A wide spectrum of arthritis severity was exhibited by the experimental mice, as shown for 16 representative mice in Fig 1A, B. Some exhibited strong disease, with scores as high as in the strongest responders inbred strains. Fifty mice showed no arthritis whatsoever, but this was unlikely to be due to misinjection because residual anti-GPI titers in the serum of these non-responders were not markedly different from those of responder mice (Fig. 1C). Some mice with low residual anti-GPI exhibited robust arthritis, suggesting that residual titers might also be due to accelerated clearance or deposition in some cases. Therefore, all mice were included in the genetic analysis. The different metrics from measured ankle thickening (MAT, IAT) or from operator evaluation (MCI, ICI) were all highly correlated.

Figure 1.

Arthritis phenotype distribution for the HS mice. A. Change in the ankle thickness (left) and clinical index (right) over time in 16 representative mice. B. Correlation between phenotypes. Integrated ankle thickness (IAT) versus integrated clinical index (ICI) and Maximum ankle thickness (MAT) versus maximum clinical index (MCI) C. The anti-GPI titer in the serum of the experimental mice at Day 10, expressed as a percentage of the original GPI-titer of the injected serum, plotted versus the MCI. D. Genome-wide marker-trait association to the MAT phenotype, for the whole set of 570 HS mice tested E. Position of regions exceeding the genome-wide significance threshold (−log₁₀P = 4.67) for MAT. The start and end of the interval are defined as the first and last SNPs to exceed the genome-wide significance threshold. The “Peak position” is the location of the SNP with the highest −log₁₀P within the interval for the full genetic model. Genome-wide QTL Analysis for the phenotype Maximum Ankle Thickening (MAT). Significance is indicated on the y-axis by the −log₁₀P value. Location in Mb is on the x-axis. Threshold for genome-wide associated is indicated by a dashed line (−log₁₀P = 4.67).

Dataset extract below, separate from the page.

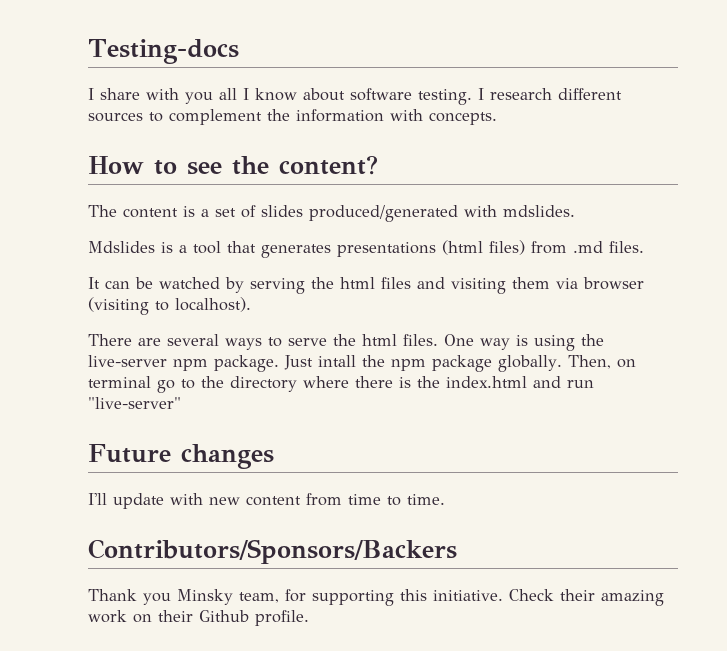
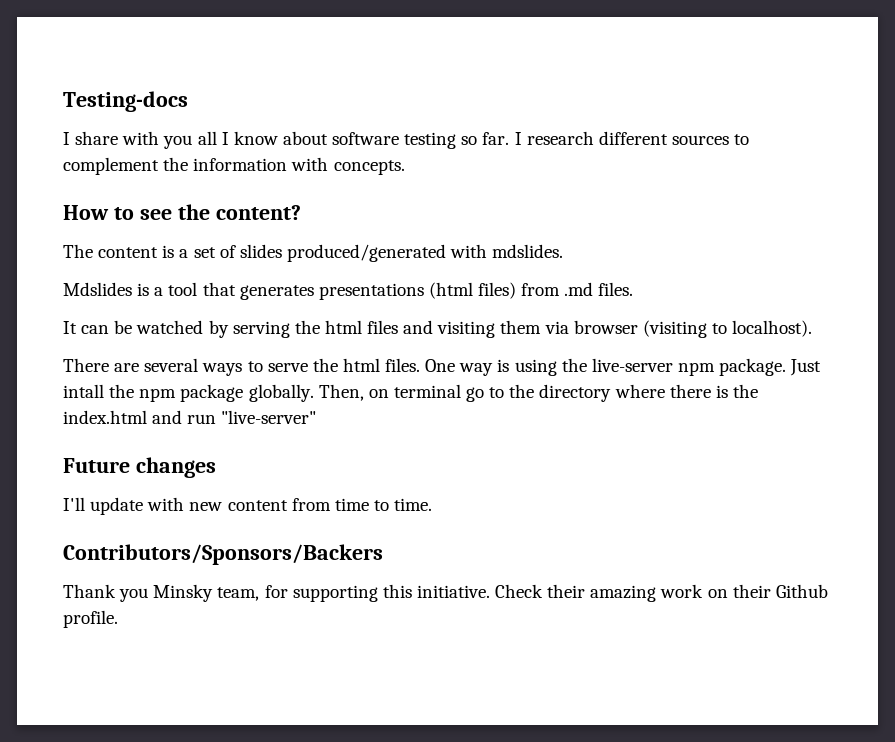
[418,89,472,105] testing. -> [404,132,510,149] testing so far.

Genetic loci associated with arthritis severity in the HS cohort

We identified quantitative trait loci (QTL) for arthritis severity using LD mapping of inferred haplotypes in combination with hierarchical modeling of family and covariate effects (19). This used the HAPPY model (17) of genetic association, in which the phenotype is associated not with individual markers but instead with inferred descent between markers. We collected genotypes in two stages, first performing a mid-density screen to identify major regions of association, then genotyping at higher density around peaks identified in the first stage. For the first stage, we genotyped 1449 single-nucleotide polymorphisms (SNPs) (average spacing of 1.5 Mb) including a SNP that identified the C5 loss-of-function mutation in the Hc gene. The proportion of mice successfully genotyped varied from 90–100 % for the different SNPs.

Given the high degree of correlation among the different arthritis measures, we focused our QTL analysis on MAT. Potential QTL identified in the mid-density scan as exceeding the genome-wide significance threshold were found on chromosomes 1, 2, 3, 4, 6, 7 and 15 and were subjected to higher density genotyping at an average spacing of one marker every 200 kb, yielding the overall profile depicted in Fig 1D–E.

As expected, a highly significant peak on Chr2 at 34.9 Mb, the location of the Hc gene, was detected. This region proved much broader than others, suggesting more complexity. The 83.3 to 89.0 Mb region on Chr1 may coincide with that identified on distal Chr1 in a B6xNOD F2 intercross (8), and in a selected backcross in the BALB/cxSJL combination (9). The other regions are novel with respect to K/BxN arthritis, but may correspond with potential QTLs in the collagen- or pristane-induced arthritis models (Cia3 on Chr6, Cia41 and Cia7 on Chr7, Pgia9/Cia36 on Chr15 (3)).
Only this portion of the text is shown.